*Task details*: Take every line of the material below that includes the string "does" and copy it out.

*Records provided*:
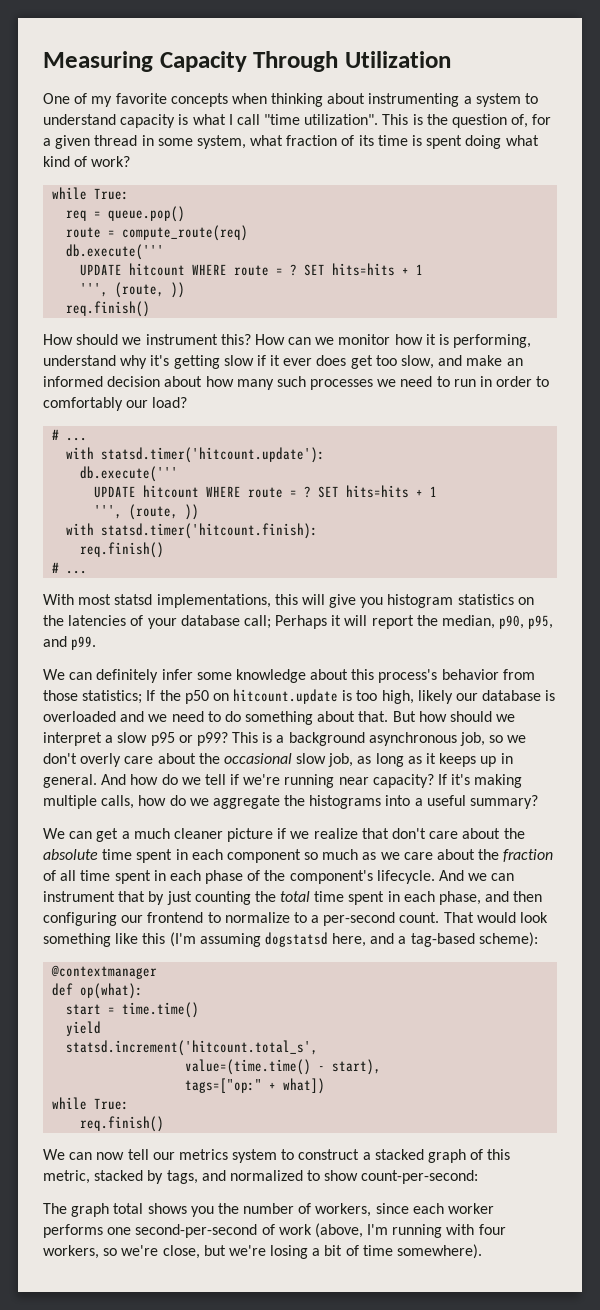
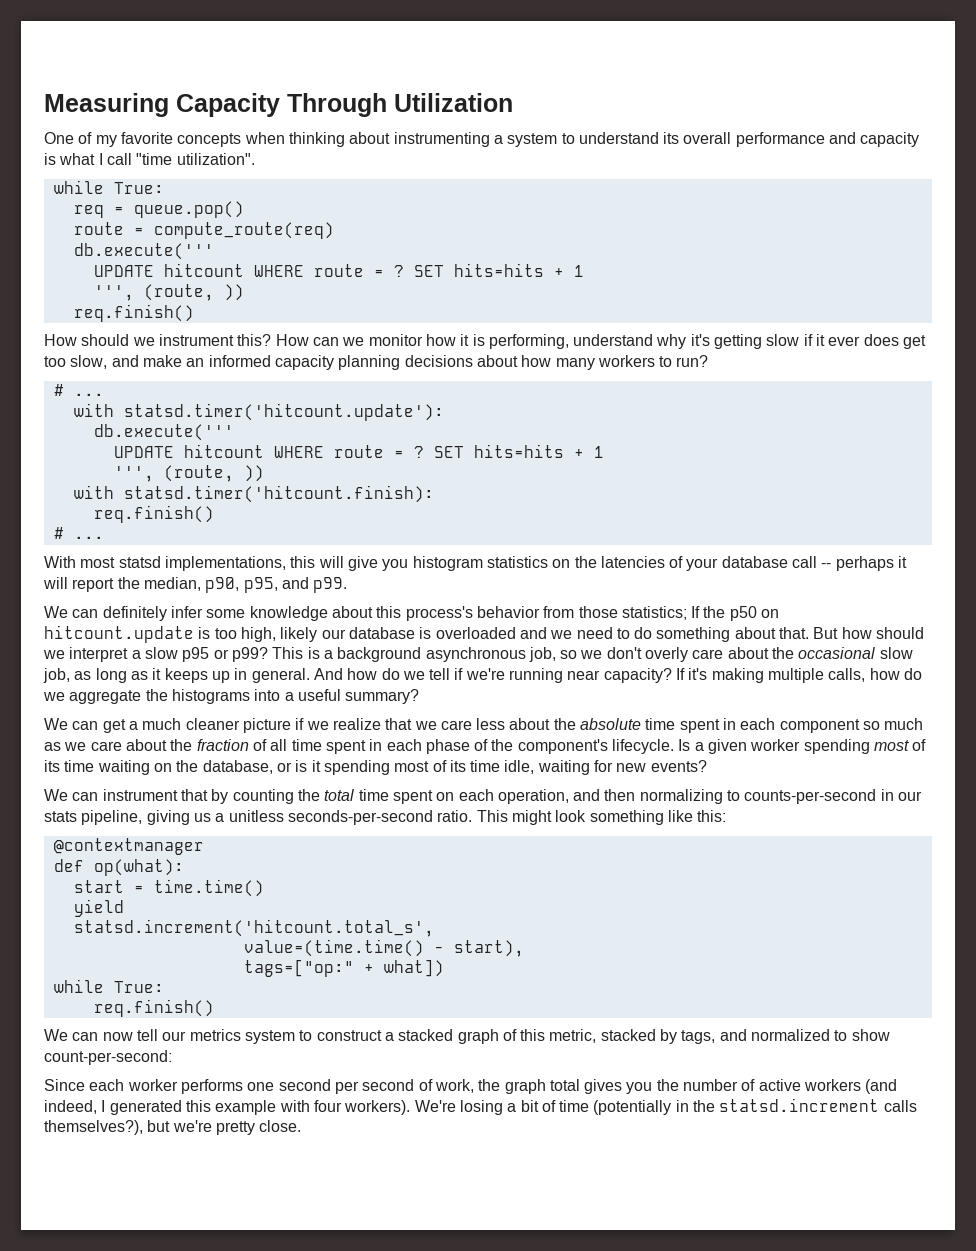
- One of my favorite concepts when thinking about instrumenting a system to understand capacity is what I call "time utilization". This is the question of, for a given thread in some system, what fraction of its time is spent doing what kind of work?
+ One of my favorite concepts when thinking about instrumenting a system to understand its overall performance and capacity is what I call "time utilization".
- How can we monitor how it is performing, understand why it's getting slow if it ever does get too slow, and make an informed decision about how many such processes we need to run in order to comfortably our load?
+ How can we monitor how it is performing, understand why it's getting slow if it ever does get too slow, and make an informed capacity planning decisions about how many workers to run?
- With most statsd implementations, this will give you histogram statistics on the latencies of your database call; Perhaps it will report the median, p90, p95, and p99.
+ With most statsd implementations, this will give you histogram statistics on the latencies of your database call -- perhaps it will report the median, p90, p95, and p99.
- We can get a much cleaner picture if we realize that don't care about the absolute time spent in each component so much as we care about the fraction of all time spent in each phase of the component's lifecycle.
+ We can get a much cleaner picture if we realize that we care less about the absolute time spent in each component so much as we care about the fraction of all time spent in each phase of the component's lifecycle.
- And we can instrument that by just counting the total time spent in each phase, and then configuring our frontend to normalize to a per-second count. That would look something like this (I'm assuming dogstatsd here, and a tag-based scheme):
+ Is a given worker spending most of its time waiting on the database, or is it spending most of its time idle, waiting for new events?
+ We can instrument that by counting the total time spent on each operation, and then normalizing to counts-per-second in our stats pipeline, giving us a unitless seconds-per-second ratio. This might look something like this:
- The graph total shows you the number of workers, since each worker performs one second-per-second of work (above, I'm running with four workers, so we're close, but we're losing a bit of time somewhere).
+ Since each worker performs one second per second of work, the graph total gives you the number of active workers (and indeed, I generated this example with four workers). We're losing a bit of time (potentially in the statsd.increment calls themselves?), but we're pretty close.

*Solved problem*:
- How can we monitor how it is performing, understand why it's getting slow if it ever does get too slow, and make an informed decision about how many such processes we need to run in order to comfortably our load?
+ How can we monitor how it is performing, understand why it's getting slow if it ever does get too slow, and make an informed capacity planning decisions about how many workers to run?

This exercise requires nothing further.